Welcome back to” You Decide”,
This Sunday March 4, 2012 at 8 PM Eastern and 5 PM Pacific time, we will continue with our new “You Decide” radio talk show featuring a wonderful guest host, the very talented actor, Mr. Alex Zahara.
Alex will address the important subject of environmentalism in general with a specific area of focus that brought the first topic to his attention on “WHR You Decide“. While on a trip to Asia, Mr. Zahara encountered the result of the world’s dependance on plastics through litter and debris on the beaches.
During our You Decide Live Radio Show guest host Alex Zahara will tell us about his experience encountering the litter washing up onto the beaches, how it affected him, and you will be able to share your experiences about environmentalism live this Sunday!
The Keystone XL Pipeline continues to be big news these days. Hundreds of people protest in Washington demanding that President Obama nix the pipeline between Alberta and Texas. People who see it as a job producer are being drowned out by people who see only environmental disaster in their future if the pipeline is built. The Keystone Pipeline dispute is the environmental problem, ‘du jour’. It is the latest fixation of the media and thus top on the mind for consumers. In the grand scheme of things, the Keystone Pipeline and the possibility of a future oil spill is a very small concern compared to the real damage we, as a species, have already done.

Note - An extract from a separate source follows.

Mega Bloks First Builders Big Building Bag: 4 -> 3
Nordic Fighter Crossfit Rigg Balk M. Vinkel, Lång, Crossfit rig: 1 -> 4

Consider that one in four mammals are threatened by extinction. That’s 25%. If you think the extinction of an animal like the beautiful Iberian Lynx is no big deal, and would not have that much of an effect on the planet, think again.

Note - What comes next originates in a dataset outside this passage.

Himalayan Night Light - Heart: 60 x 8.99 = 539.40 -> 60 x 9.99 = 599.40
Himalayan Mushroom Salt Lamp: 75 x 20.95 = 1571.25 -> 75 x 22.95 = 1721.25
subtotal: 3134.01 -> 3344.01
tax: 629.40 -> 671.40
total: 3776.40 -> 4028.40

Not only would we be losing – mostly due to our own disregard for our surroundings – so much of the awe-inspiring diversity of nature, mass extinctions like this would cause a serious imbalance in the world’s food chain.
When a predator disappears, the prey will multiply. When prey dies out, the predator will see its ranks decrease as well. Many people fail to realize just how interconnected all species on this planet really are.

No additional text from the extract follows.